Retype each entry exactly. Skip any pictures.
The data section start
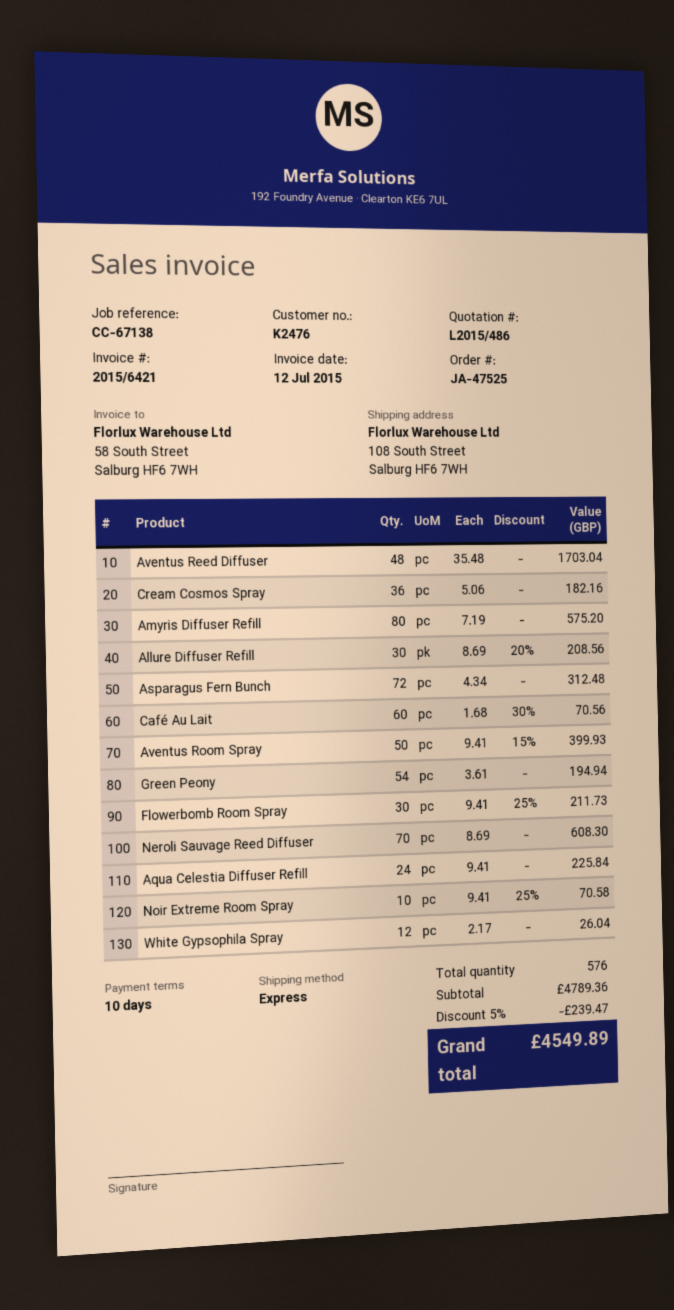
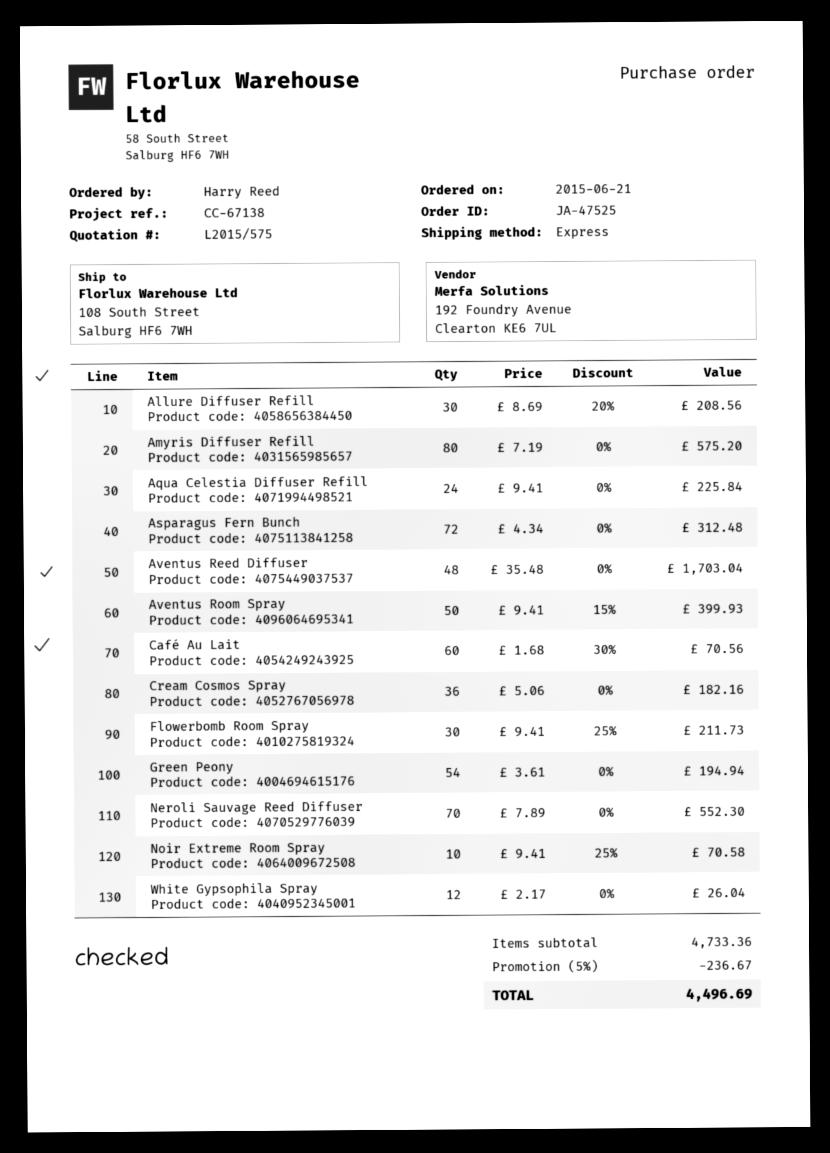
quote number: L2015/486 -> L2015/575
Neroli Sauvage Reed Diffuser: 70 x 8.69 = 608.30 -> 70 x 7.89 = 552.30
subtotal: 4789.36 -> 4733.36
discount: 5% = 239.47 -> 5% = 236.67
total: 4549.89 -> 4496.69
The data section end
* [Problem solution]
quote number: L2015/486 -> L2015/575
Neroli Sauvage Reed Diffuser: 70 x 8.69 = 608.30 -> 70 x 7.89 = 552.30
subtotal: 4789.36 -> 4733.36
discount: 5% = 239.47 -> 5% = 236.67
total: 4549.89 -> 4496.69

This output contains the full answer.